CHANGEMENT DU MANDAT

La mission de l’Union africaine en Somalie (AMISOM) a été créée en janvier 2007 comme force de maintien de la paix en réponse à l’insurrection dans le pays. À l’origine, la mission n’avait pas de stratégie officielle pour protéger les civils. M. Williams, professeur associé à l’Université George Washington, note que l’AMISOM a tardé à adopter une politique officielle de protection des civils, appelée PoC, parce qu’elle était aussi chargée de protéger son propre personnel. « Ainsi, on pensait que l’adoption d’un mandat PoC ferait probablement naître des attentes sans nécessairement fournir les outils requis pour les satisfaire », écrit M. Williams.

Une femme passe devant une patrouille de la MINUAD alors qu’elle arrive au camp Zamzam pour civils au Nord du Darfour, dans le Soudan. [REUTERS]

« En particulier au cours de ses quatre premières années, l’AMISOM traitait de façon vraiment ambiguë les questions de protection civile, note M. Williams. D’un côté, l’AMISOM avait le mandat de protéger certains VIP associés au processus de réconciliation politique ; de dégrader al-Shebab et les autres acteurs armés antigouvernementaux ; et de fournir des soins de santé, l’alimentation en eau, des génératrices électriques et une assistance humanitaire à un grand nombre de civils nécessiteux de Mogadiscio, à cause de l’absence d’intervenants humanitaires sur le terrain. »

La mission, déclare-t-il, fut même accusée de heurter les civils, « à la fois directement, à cause des cas de tir aveugle et du ciblage des civils qui étaient confondus avec des combattants ennemis, et indirectement en ne réussissant pas à protéger les gens contre al-Shebab ».

La situation change en 2014, en partie parce que la mission fait des progrès et nécessite davantage d’aide de la part des Somaliens. L’AMISOM décide qu’elle doit mieux protéger les chefs de clan, les chefs religieux et les chefs de la société civile afin d’encourager la réconciliation et de créer un espace sécurisé pour le dialogue national.

Il y a beaucoup d’améliorations qui restent à faire en Somalie. Un rapport de l’ONU pour 2016 et 2017 déclare que, bien qu’al-Shebab et les milices de clan aient été responsables pour la majorité des victimes civiles, les acteurs gouvernementaux, y compris l’armée et la police, étaient responsables pour 11 % d’entre elles. L’AMISOM, selon le rapport, était responsable pour 4 % des victimes.

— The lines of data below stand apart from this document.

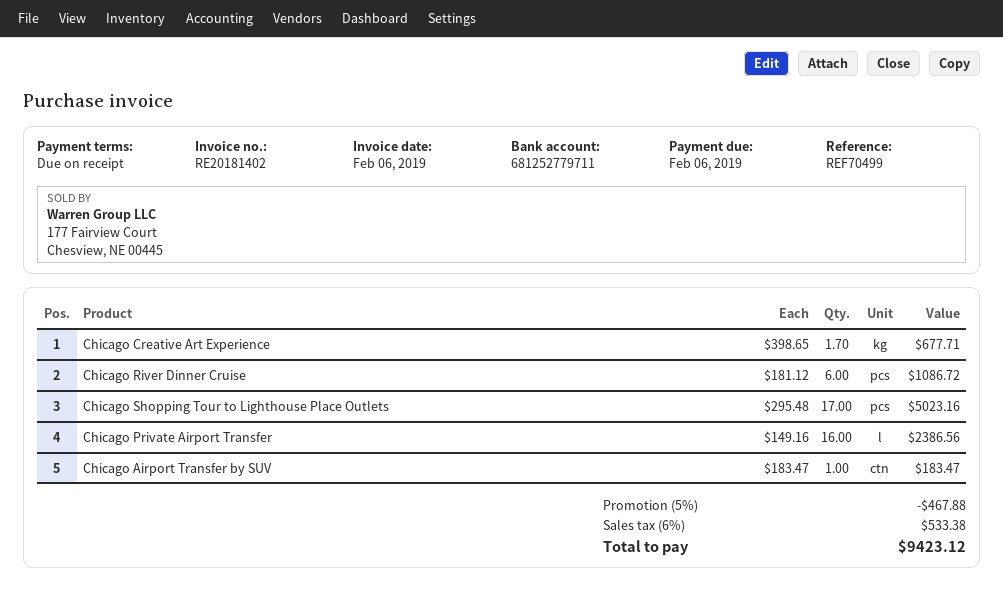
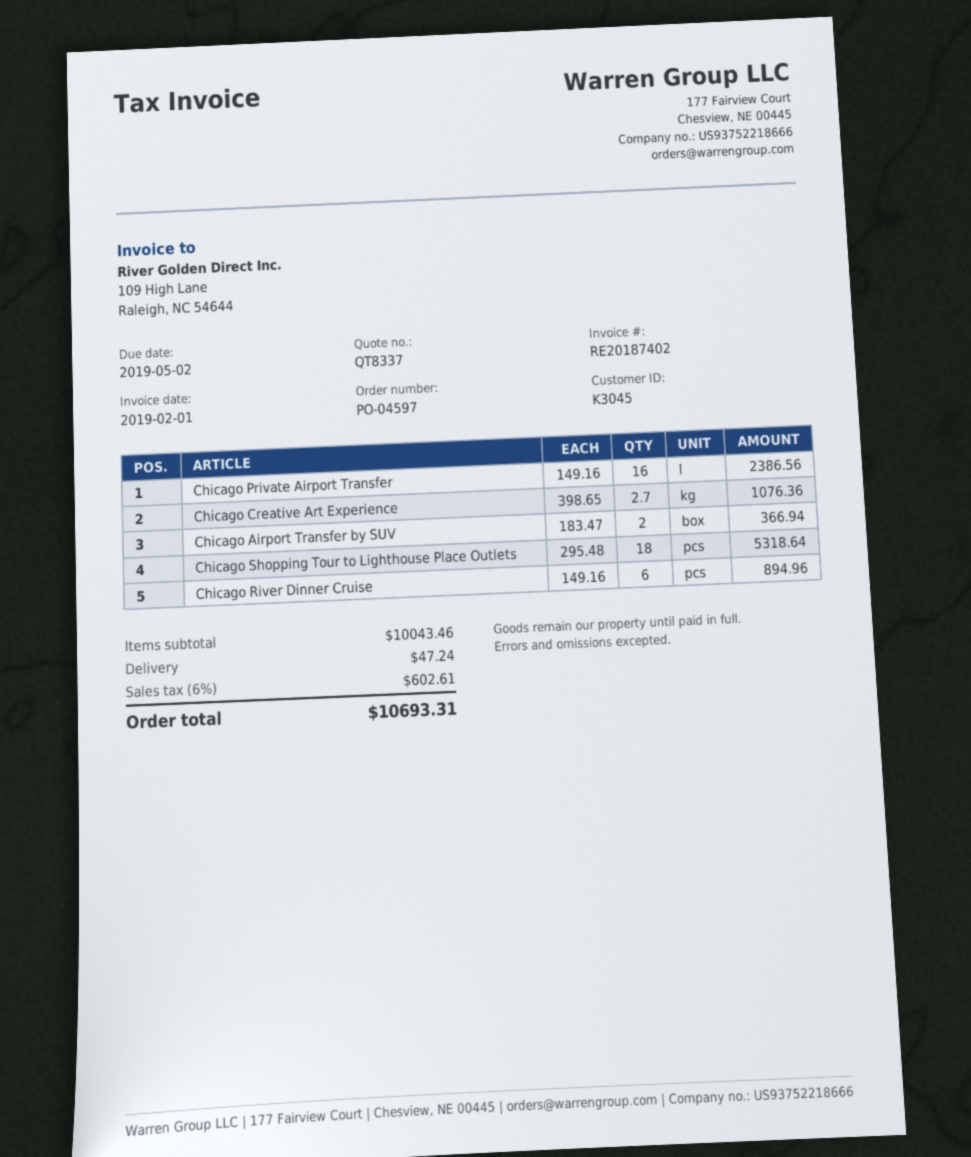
invoice number: RE20181402 -> RE20187402
invoice date: 2019-02-06 -> 2019-02-01
due date: 2019-02-06 -> 2019-05-02
Chicago Creative Art Experience: 1.7 x 398.65 = 677.71 -> 2.7 x 398.65 = 1076.36
Chicago River Dinner Cruise: 6 x 181.12 = 1086.72 -> 6 x 149.16 = 894.96
Chicago Shopping Tour to Lighthouse Place Outlets: 17 x 295.48 = 5023.16 -> 18 x 295.48 = 5318.64
Chicago Airport Transfer by SUV: 1 x 183.47 = 183.47 -> 2 x 183.47 = 366.94
discount: 5% = 467.88 -> none
shipping: none -> 47.24
tax: 6% = 533.38 -> 6% = 602.61
total: 9423.12 -> 10693.31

« Les parties du conflit ne font simplement pas assez pour protéger les civils contre la violence », déclare à Voice of America Michael Keating, envoyé spécial des Nations unies pour la Somalie. « Cela est honteux. »

LEÇONS APPRISES

Les missions de maintien de la paix en Afrique et ailleurs ont fourni quelques leçons précieuses :

Si la PoC est une priorité, il faut le dire clairement : Les soldats, les policiers et les civils participant aux missions de maintien de la paix nécessitent des directives claires et directes sur la priorité de la PoC. Si les directives de protection civile ne sont pas claires, cet aspect de la mission va échouer. M. Williams a déclaré à ADFqu’« il est aussi important d’avoir des règles d’engagement claires sur l’utilisation de la force » pour protéger les civils. « Toutefois, la décision finale sur la façon d’agir pour le mieux dans une situation de crise spécifique doit être laissée aux commandants des contingents sur le terrain ».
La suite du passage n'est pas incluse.